How to avoid being scammed: Screen your messages. If you’re receiving messages from a number you don’t know, try searching the number to see if it matches a business’s contact information. Don’t click on any links and avoid calling a number until you have verified it is real. If you do return a call, firmly end the conversation if it sounds suspicious or if they begin asking you for sensitive personal details.
6. Phone calls
What the scam is: Phone calls are an especially common tool for taking advantage of unsuspecting consumers. The BBB has recorded a wide variety of phone call scams, ranging from classic phishing scams to impostor scams designed to scare people into giving up their personal information.
For example, a scammer might pretend to be an aggressive debt collector or a law enforcement officer warning about an upcoming arrest.
How to avoid being scammed: Use the same tactics you use for screening text messages and avoid answering calls from unfamiliar numbers. Before calling back, verify the number with an online search. And if you do answer the call, watch out for sketchy signals, such as a long pause before the caller starts talking.
Don’t let down your guard if the phone number appears to be from your hometown. Scammers can spoof you by faking the number on your caller ID.

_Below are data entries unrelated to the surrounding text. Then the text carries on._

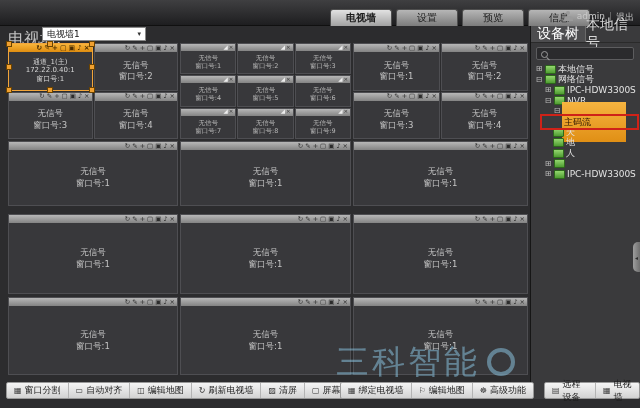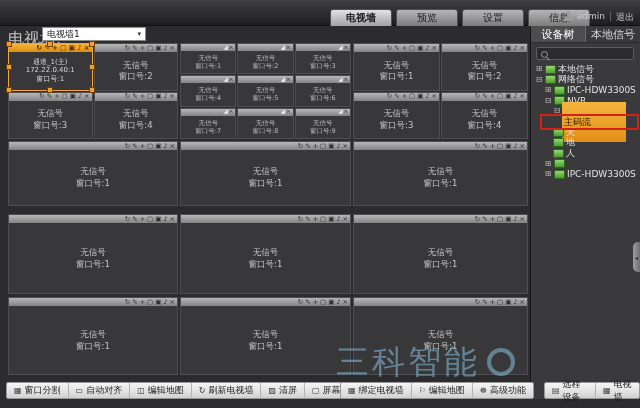--- a/index.html
+++ b/index.html
@@ -95,8 +95,8 @@
 <div class="header">
   <div class="main-tabs">
       <div class="tab active">电视墙</div>
+      <div class="tab">设置</div>
       <div class="tab">预览</div>
-      <div class="tab">设置</div>
       <div class="tab">信息</div>
     </div>
   <div class="user-area">

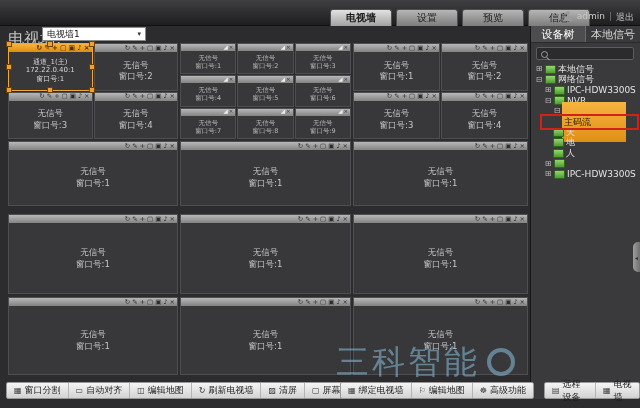--- a/index.html
+++ b/index.html
@@ -53,7 +53,7 @@
   
   .sidebar{position:absolute;left:530px;top:26px;width:110px;height:373px;background:#3a3a3c;
     border-left:1px solid #161616;box-sizing:border-box}
-  .side-tabs{display:flex;height:16px;border-bottom:1px solid #2a2a2a;font-size:11px;color:#d8d8d8}
+  .side-tabs{display:flex;height:16px;border-bottom:1px solid #2a2a2a;font-size:14px;color:#d8d8d8}
   .side-tab{flex:1;display:flex;align-items:center;justify-content:center;cursor:pointer}
   .side-tab.active{background:#4d4d4f;color:#fff}
   .side-tab + .side-tab{border-left:1px solid #6a6a6a}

What to do if you’ve been scammed
First, contact your bank or lender. Then reach out to law enforcement. You can also file reports with the FTC and the Federal Communications Commission (FCC). Once you’ve reported the scam, take some time to figure out the scam’s financial consequences.

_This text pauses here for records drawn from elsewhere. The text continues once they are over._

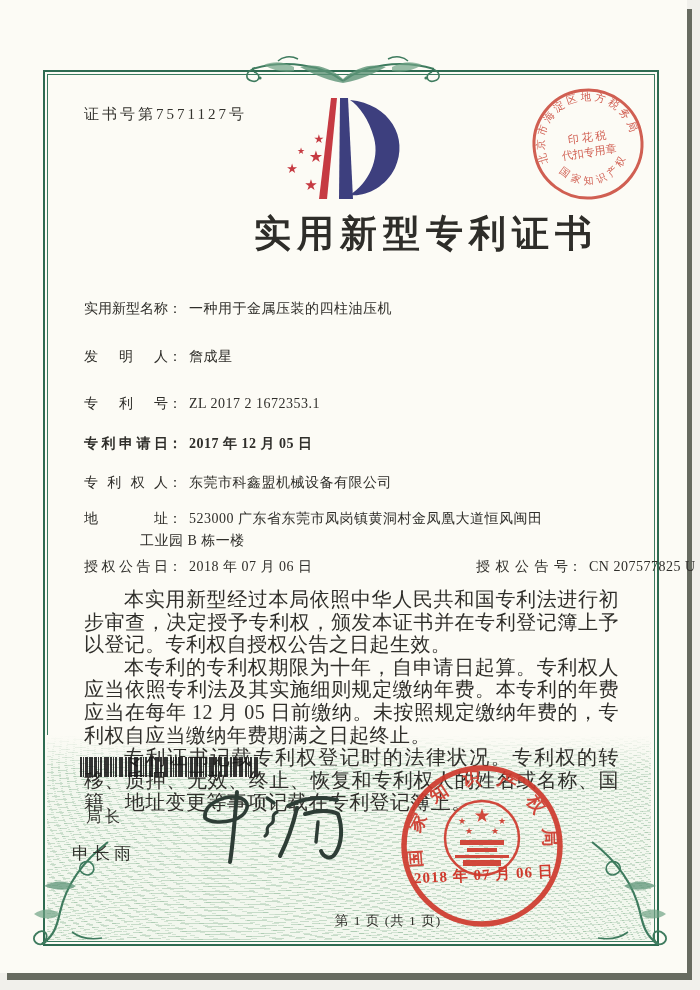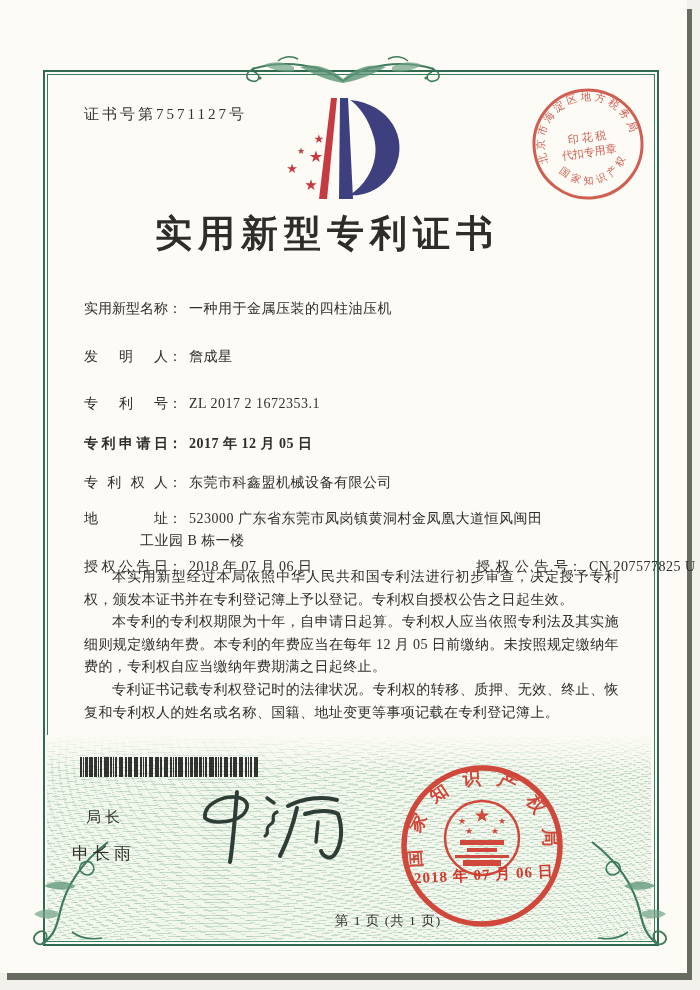--- a/index.html
+++ b/index.html
@@ -32,7 +32,7 @@
   
   .cert-no{position:absolute;left:84px;top:105px;font-size:15px;letter-spacing:3px;color:#34332e;}
   .title{
-    position:absolute;left:43px;top:209px;width:568px;text-align:center;
+    position:absolute;left:30px;top:209px;width:568px;text-align:right;
     font-size:37px;font-weight:bold;letter-spacing:6px;color:#2e2d29;
   }
   .field-row{position:absolute;left:84px;font-size:14px;color:#2f2e2a;white-space:nowrap;}

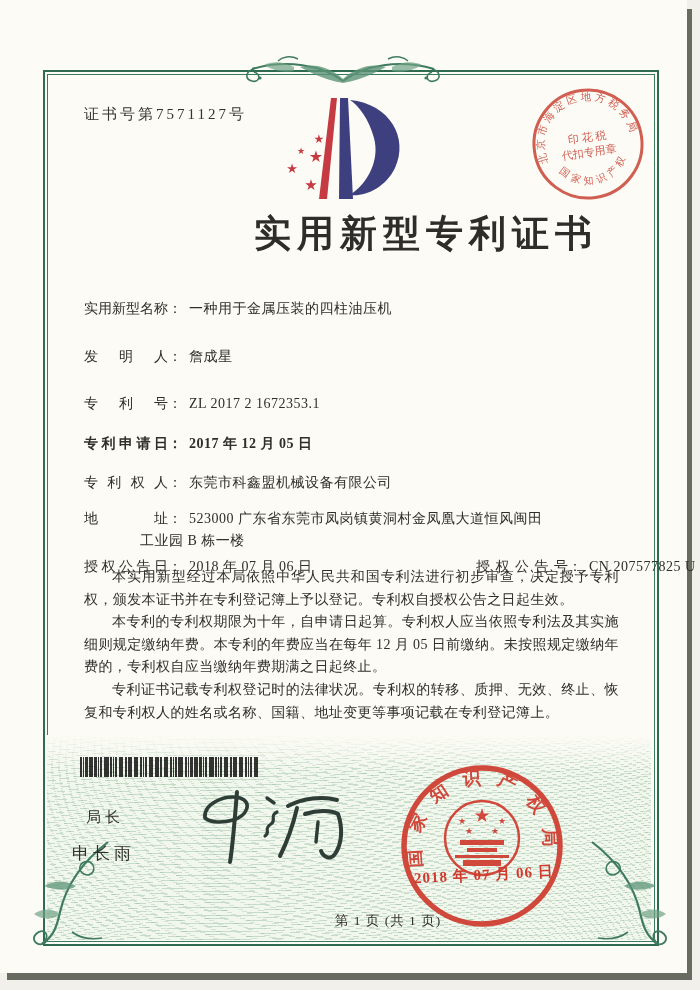--- a/index.html
+++ b/index.html
@@ -43,8 +43,8 @@
   .grant-right{position:absolute;left:392px;top:0;font-size:14px;white-space:nowrap;}
   .grant-right .flabel{width:92px;}
   .paras{
-    position:absolute;left:84px;top:566px;width:535px;
-    font-size:14px;line-height:22.6px;color:#2f2e2a;
+    position:absolute;left:84px;top:588px;width:535px;
+    font-size:20px;line-height:22.6px;color:#2f2e2a;
     text-align:justify;
   }
   .paras p{margin:0;text-indent:2em;letter-spacing:.4px;}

If your credit card details were stolen and used to make a fraudulent purchase, you’re unlikely to have to pay for it yourself. The Fair Credit Billing Act caps the amount credit cardholders must pay for unauthorized charges at $50. But most card issuers offer zero liability, meaning you won’t pay anything as long as you report the fraudulent charge to your lender.
It’s not so easy with debit cards. Some debit cards also offer zero liability protections. But if your bank or credit union doesn’t offer that, you’ll need to catch the charge quickly to avoid having to pay for all or most of it.

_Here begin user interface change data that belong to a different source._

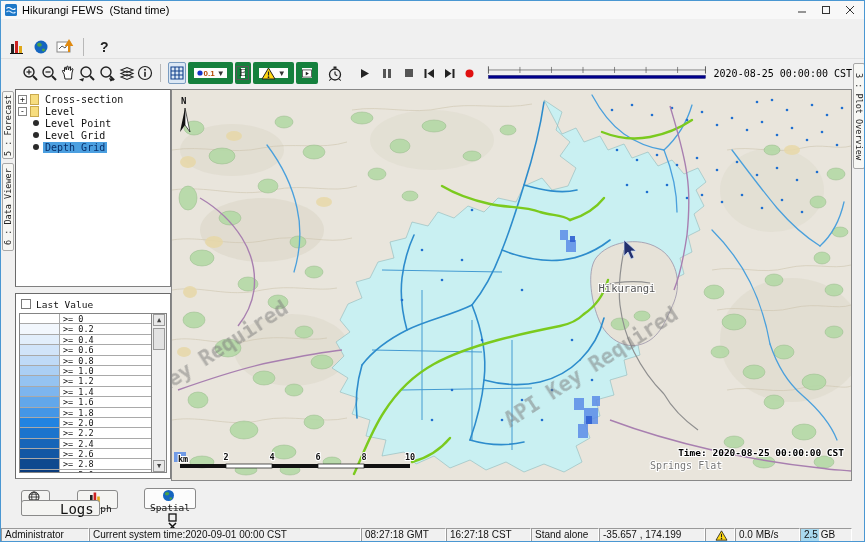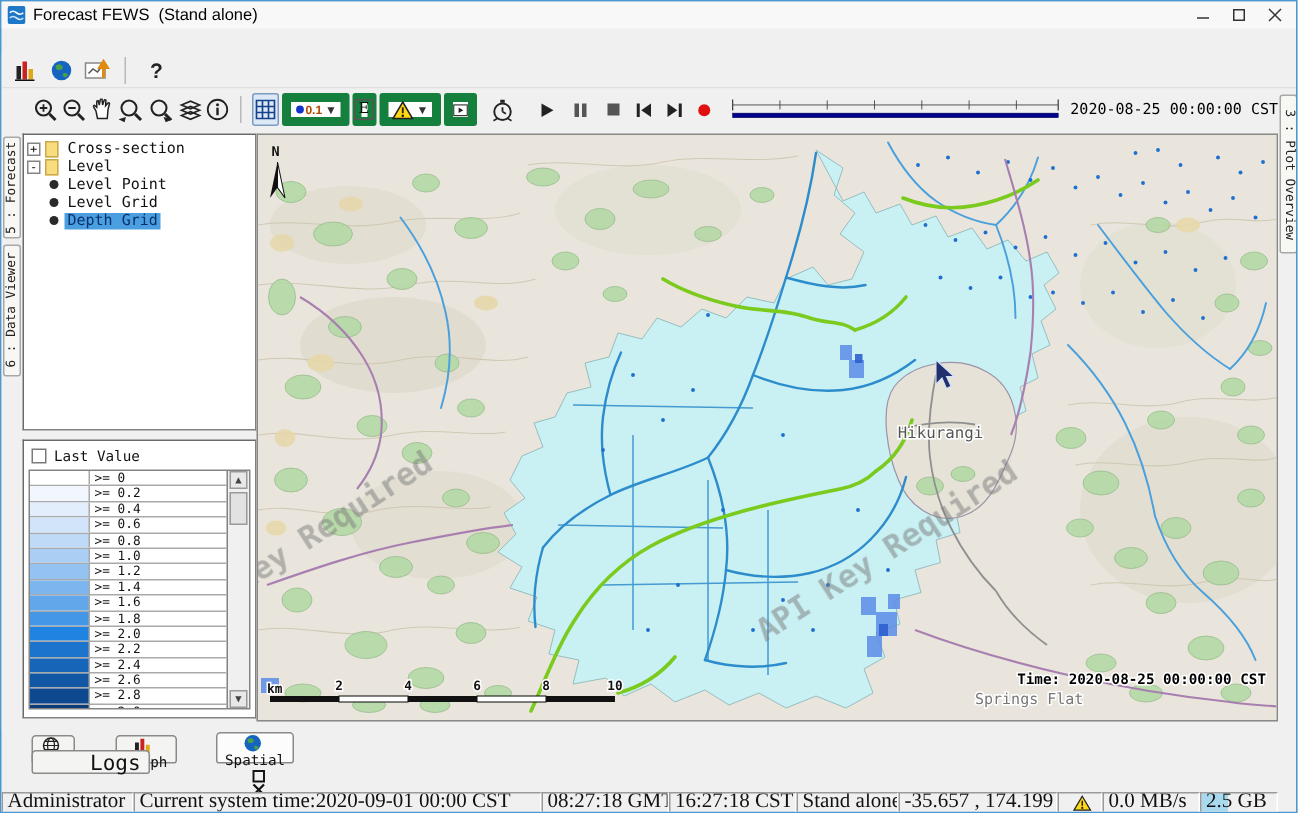--- a/index.html
+++ b/index.html
@@ -103,7 +103,7 @@
       <path d="M1.5,4.5 Q3.5,2.5 6,4.5 T10.5,4.5" stroke="#fff" stroke-width="1.1" fill="none"></path>
       <path d="M1.5,8 Q3.5,6 6,8 T10.5,8" stroke="#cfe8ff" stroke-width="1.1" fill="none"></path>
     </svg>
-    <span class="title">Forecast FEWS  (Stand alone)</span>
+    <span class="title">Hikurangi FEWS  (Stand time)</span>
     <div class="wincontrols">
       <div class="winbtn">
         <svg width="10" height="10" viewBox="0 0 10 10">

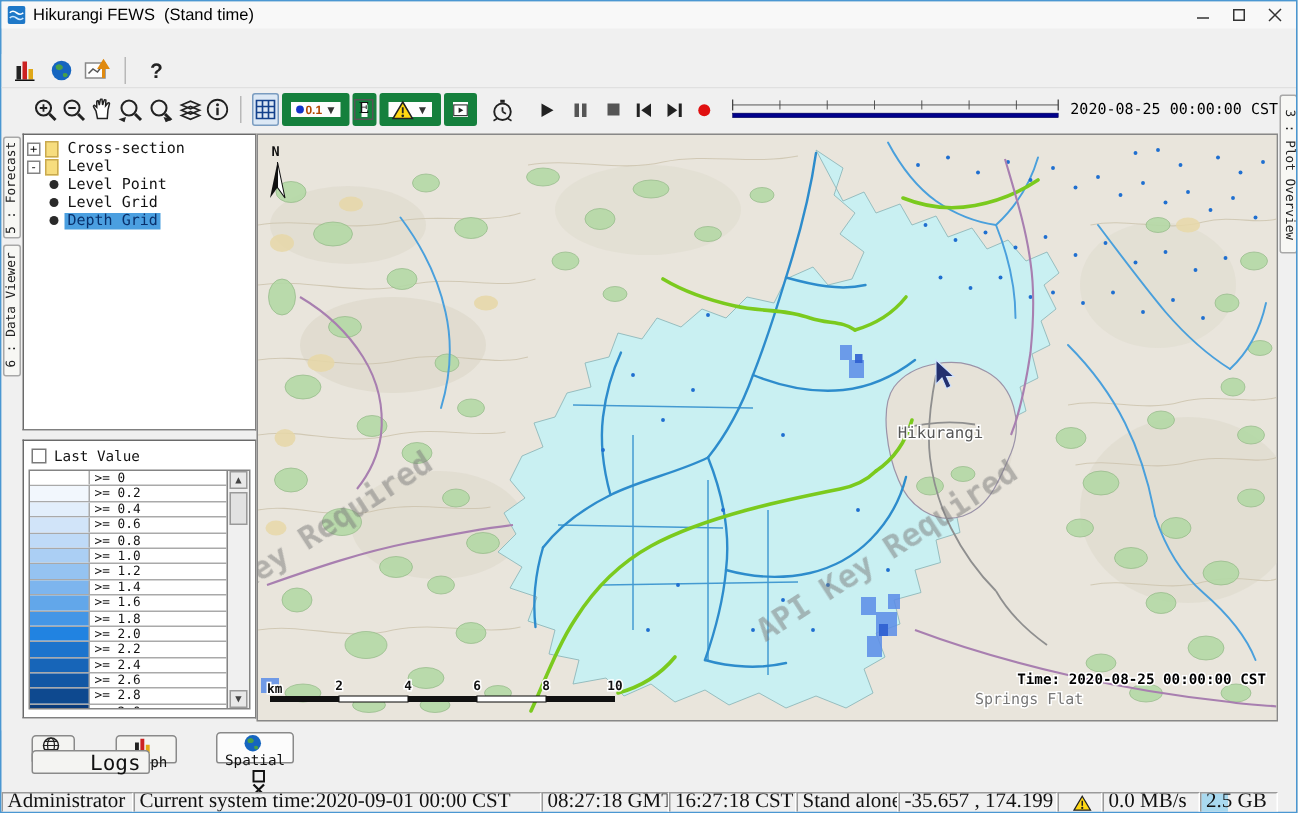--- a/index.html
+++ b/index.html
@@ -85,7 +85,7 @@
   
   .statusbar { position:absolute; left:0; top:527px; width:865px; height:15px; display:flex; background:#f0f0f0; }
   .scell { height:15px; border:1px solid; border-color:#9a9a9a #ffffff #ffffff #9a9a9a;
-           font-family:Liberation Serif, serif; font-size:14px; line-height:12px;
+           font-family:Liberation Sans, sans-serif; font-size:10px; line-height:12px;
            padding-left:3px; overflow:hidden; white-space:pre; }
   .memfill { background:linear-gradient(to right, #a9d9ef 36%, #f0f0f0 36%); }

Unlike credit card fraud, debit card fraud is only protected if you report the fraud within a specific time frame. For example:
- Your losses will be capped at $50 if you report the fraud within two days of learning your card or funds were stolen.
- If you catch the fraud and report it within 60 days of receiving the affected billing statement, the most you’ll lose is $500.
- If you let more than 60 days pass since you received a bill with unauthorized charges, you won’t get any relief from the fraudulent charges.
That’s why it’s so important to regularly scan your bills for incorrect or unauthorized charges. The faster you report a problem, the more likely you are to avoid long-standing problems.
Once you’ve disputed the incorrect charges on your cards, set up fraud alerts to make sure no one else opens an account in your name.
Steps to take to avoid being scammed
Once you’ve educated yourself about different types of scams, keep an eye on the Better Business Bureau’s alerts of new and ongoing scams.
In addition, practice good security habits. For example:
- Remain cautious with your emails, phone and financial information.
- Routinely change your passwords.
- Don’t click on links from senders you don’t recognize.
- Don’t share your card information with people you don’t trust.
- Call your lender or log into your account before accepting an offer.
- Only shop with retailers you trust.
- Use your credit card rather than your debit card for online purchases
If you don’t plan on applying for credit anytime soon, it’s also a good idea to set up a temporary credit freeze on your reports. You can easily unfreeze them.
Locking your credit reports makes it impossible for identity thefts to open credit accounts in your name.